Give again, word for word, every line in the entries below from the line with "from genned queries)" up to and including the line with "- right now, the", and no other line.
#### Supplied entries ####
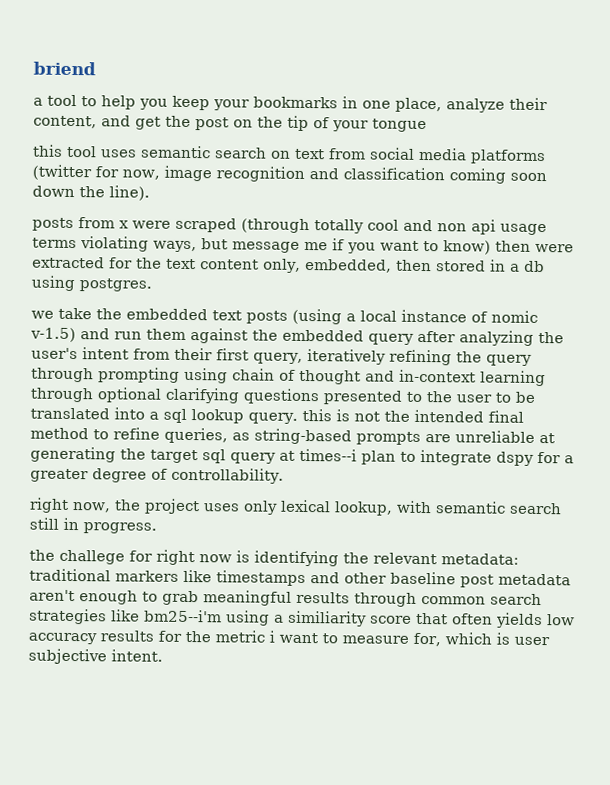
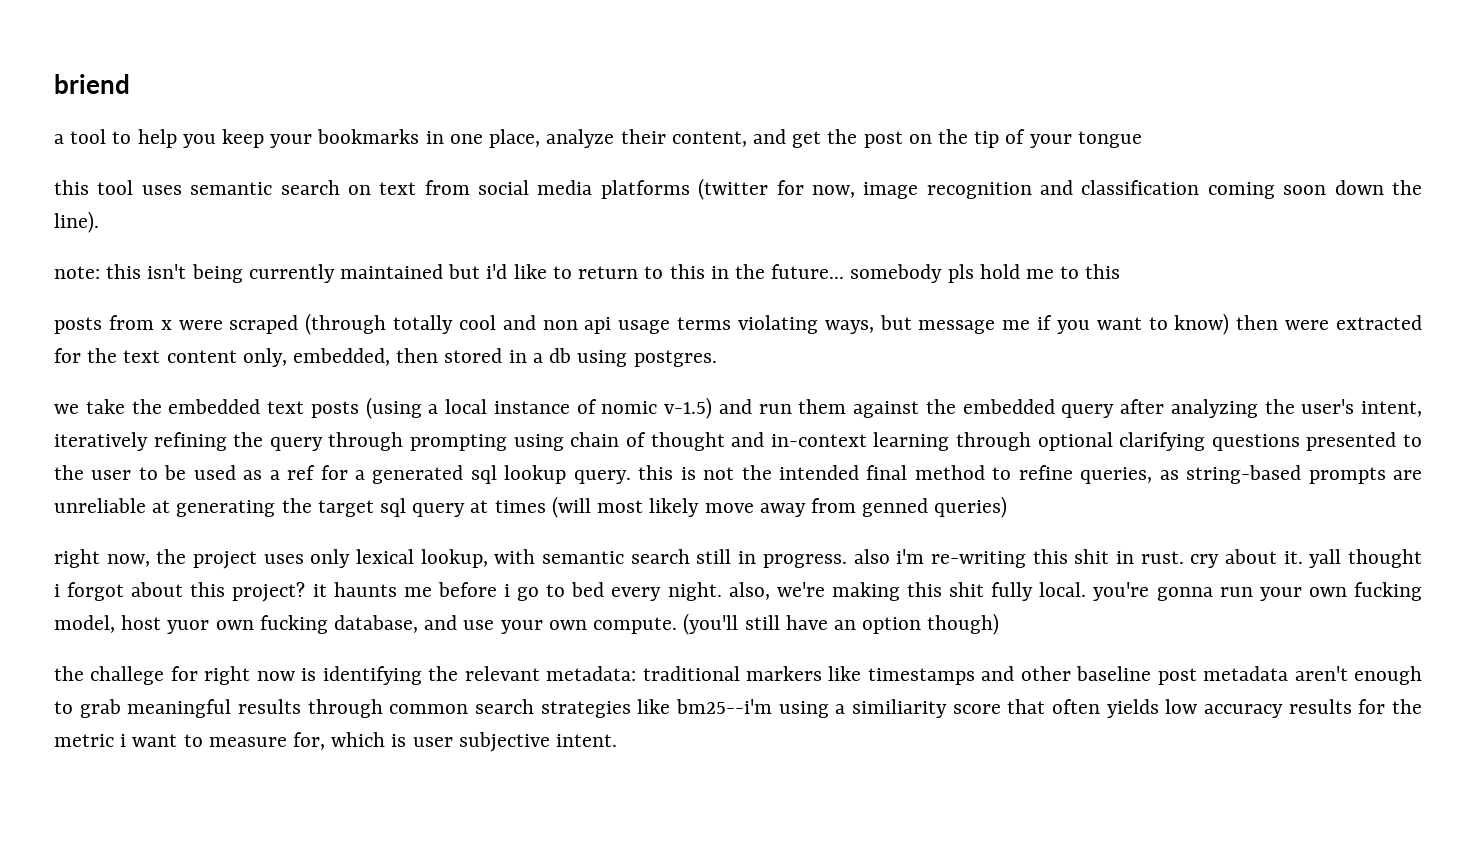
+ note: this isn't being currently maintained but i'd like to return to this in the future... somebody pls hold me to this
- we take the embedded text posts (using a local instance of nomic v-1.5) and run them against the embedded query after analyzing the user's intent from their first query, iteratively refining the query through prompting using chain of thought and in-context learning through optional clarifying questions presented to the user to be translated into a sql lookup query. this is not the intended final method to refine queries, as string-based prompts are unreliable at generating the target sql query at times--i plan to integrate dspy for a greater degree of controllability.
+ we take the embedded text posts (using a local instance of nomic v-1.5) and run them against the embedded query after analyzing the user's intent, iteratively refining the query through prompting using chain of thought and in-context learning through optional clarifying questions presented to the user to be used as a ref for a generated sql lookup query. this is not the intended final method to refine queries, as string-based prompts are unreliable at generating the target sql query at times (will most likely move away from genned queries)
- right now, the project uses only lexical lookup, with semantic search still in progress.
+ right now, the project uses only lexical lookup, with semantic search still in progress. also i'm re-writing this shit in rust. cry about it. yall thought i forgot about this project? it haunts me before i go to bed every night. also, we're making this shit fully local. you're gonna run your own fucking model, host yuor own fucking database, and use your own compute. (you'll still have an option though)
####
#### Supplied entries ####
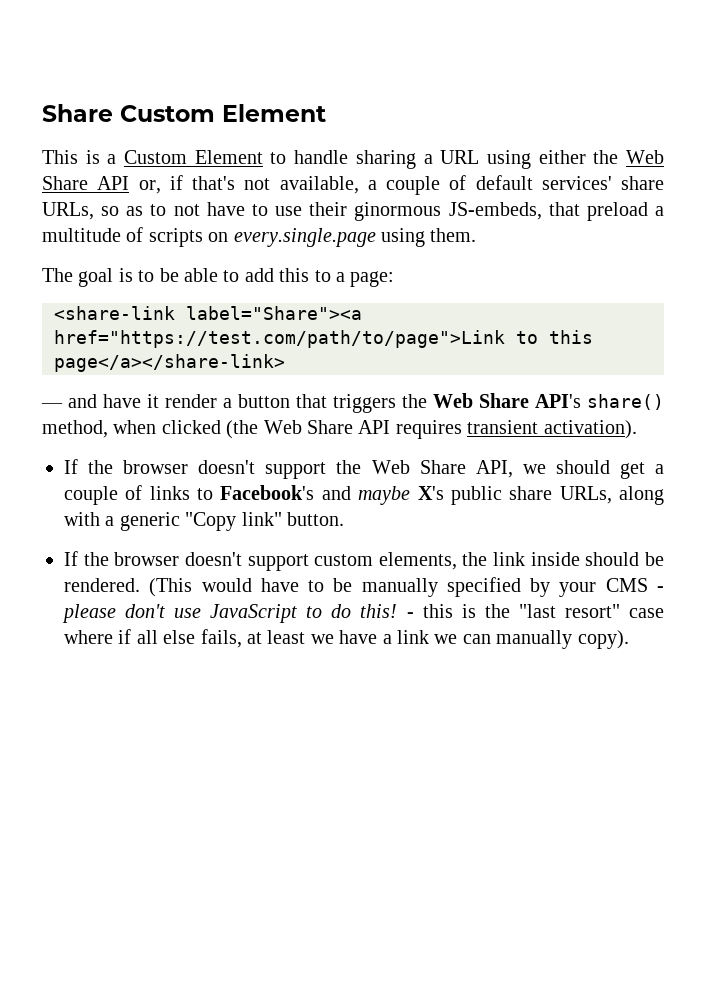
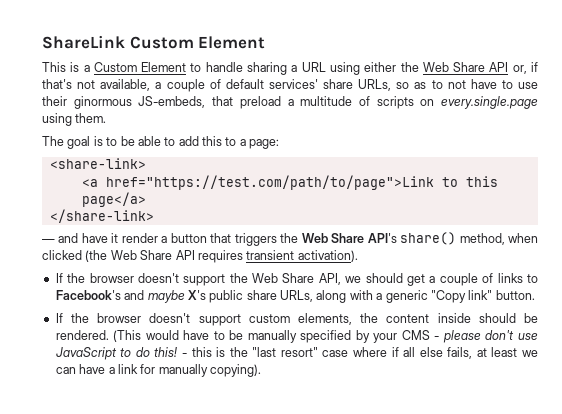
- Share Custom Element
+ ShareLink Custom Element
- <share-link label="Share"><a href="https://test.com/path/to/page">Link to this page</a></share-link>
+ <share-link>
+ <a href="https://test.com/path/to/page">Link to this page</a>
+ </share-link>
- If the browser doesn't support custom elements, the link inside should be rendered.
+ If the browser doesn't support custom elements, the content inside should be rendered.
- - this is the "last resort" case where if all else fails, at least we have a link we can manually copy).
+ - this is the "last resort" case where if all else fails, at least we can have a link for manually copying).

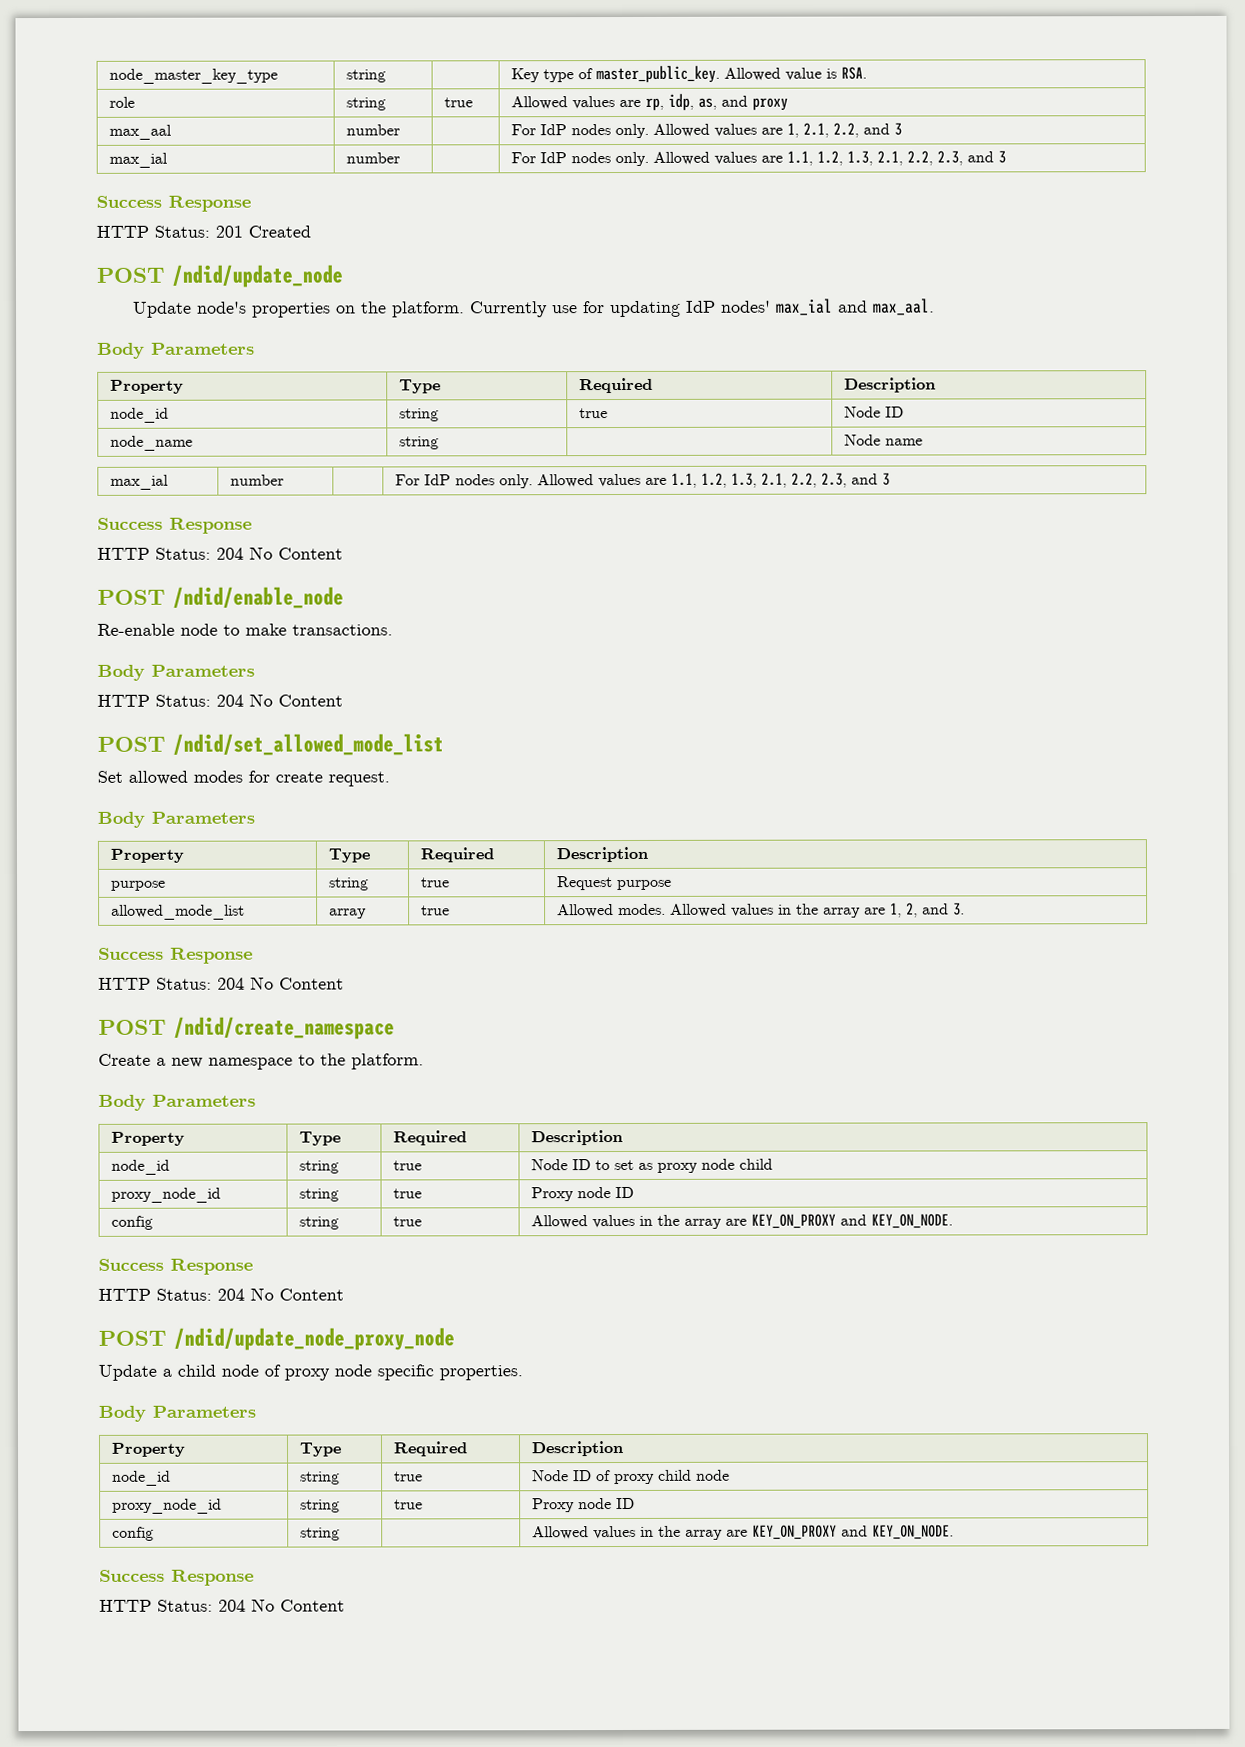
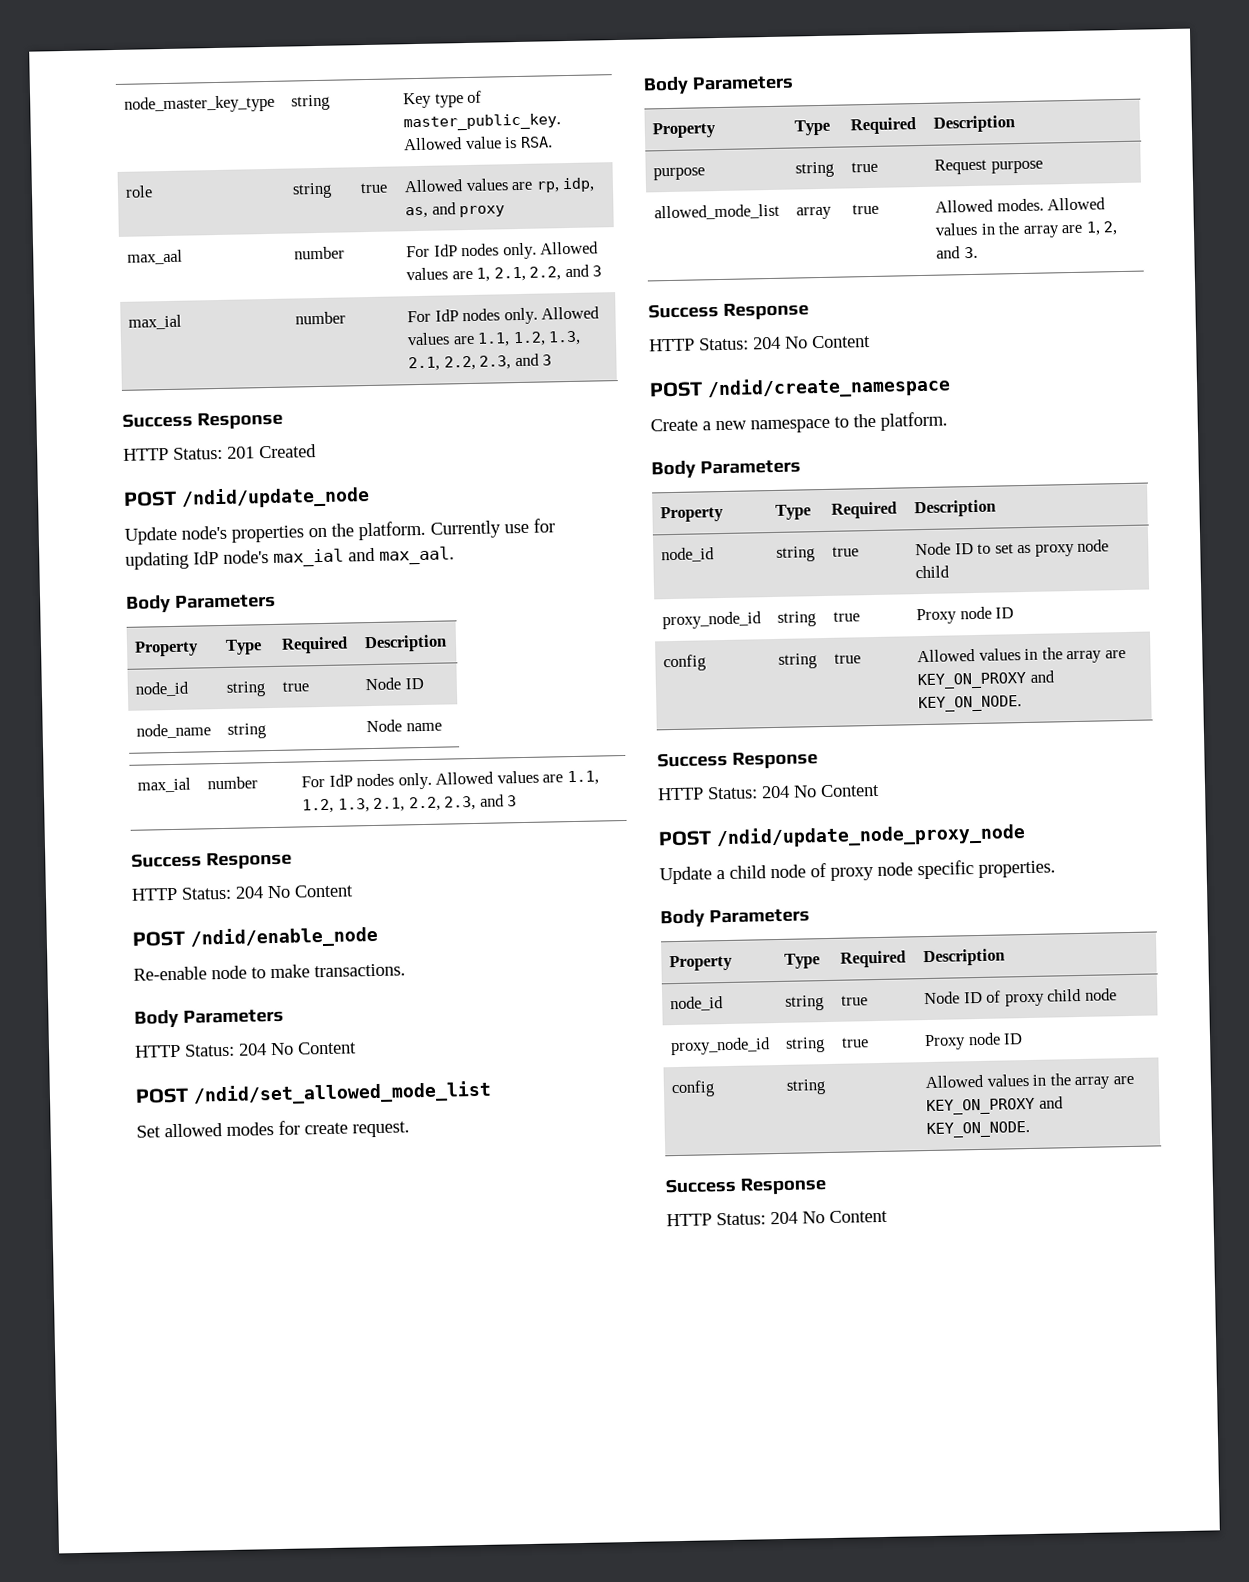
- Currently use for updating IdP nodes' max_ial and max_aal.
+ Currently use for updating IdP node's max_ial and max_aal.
####
#### Supplied entries ####
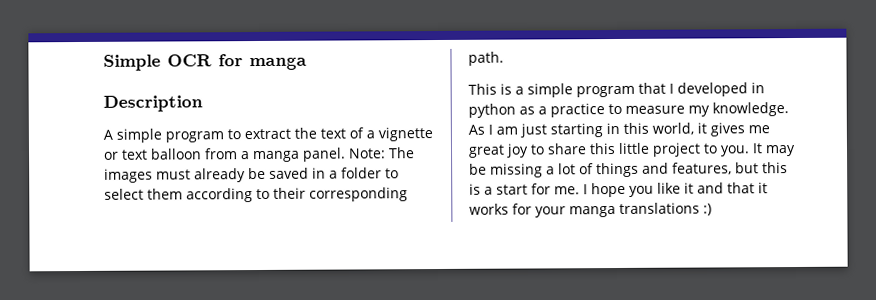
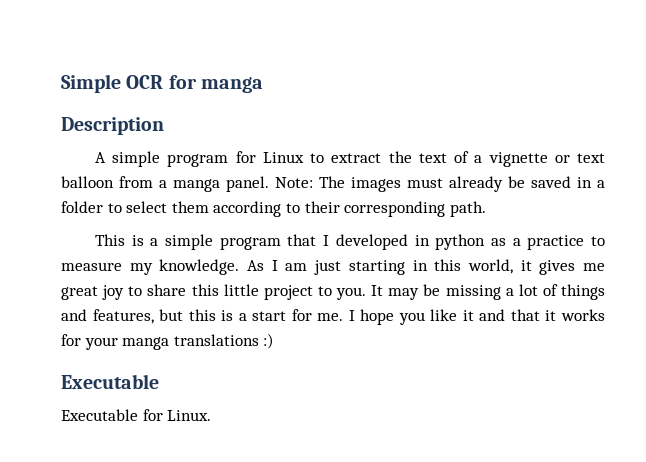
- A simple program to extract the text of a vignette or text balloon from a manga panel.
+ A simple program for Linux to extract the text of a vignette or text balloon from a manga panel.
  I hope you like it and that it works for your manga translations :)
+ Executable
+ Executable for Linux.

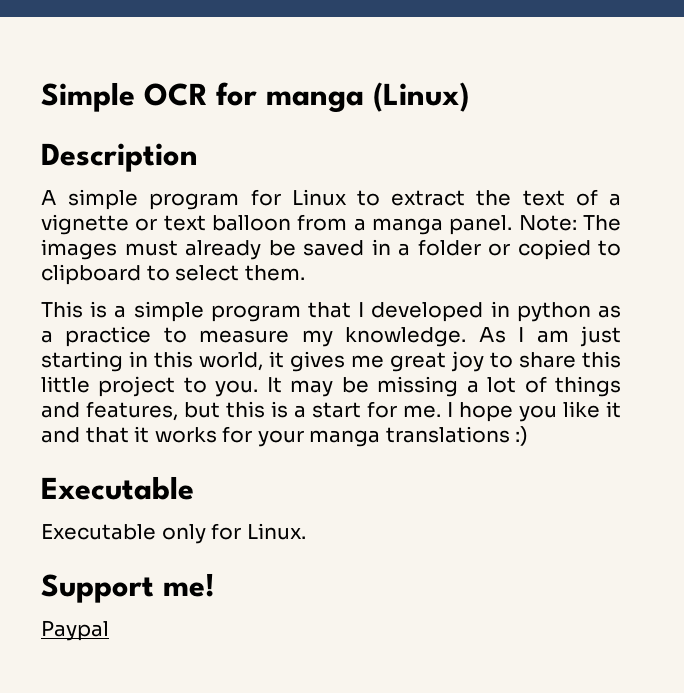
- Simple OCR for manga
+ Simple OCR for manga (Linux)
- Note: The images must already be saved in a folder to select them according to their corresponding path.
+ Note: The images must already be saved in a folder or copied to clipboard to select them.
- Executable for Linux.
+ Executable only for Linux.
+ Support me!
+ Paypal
####
- _Answer to this exercise_
+ we take the embedded text posts (using a local instance of nomic v-1.5) and run them against the embedded query after analyzing the user's intent, iteratively refining the query through prompting using chain of thought and in-context learning through optional clarifying questions presented to the user to be used as a ref for a generated sql lookup query. this is not the intended final method to refine queries, as string-based prompts are unreliable at generating the target sql query at times (will most likely move away from genned queries)
- right now, the project uses only lexical lookup, with semantic search still in progress.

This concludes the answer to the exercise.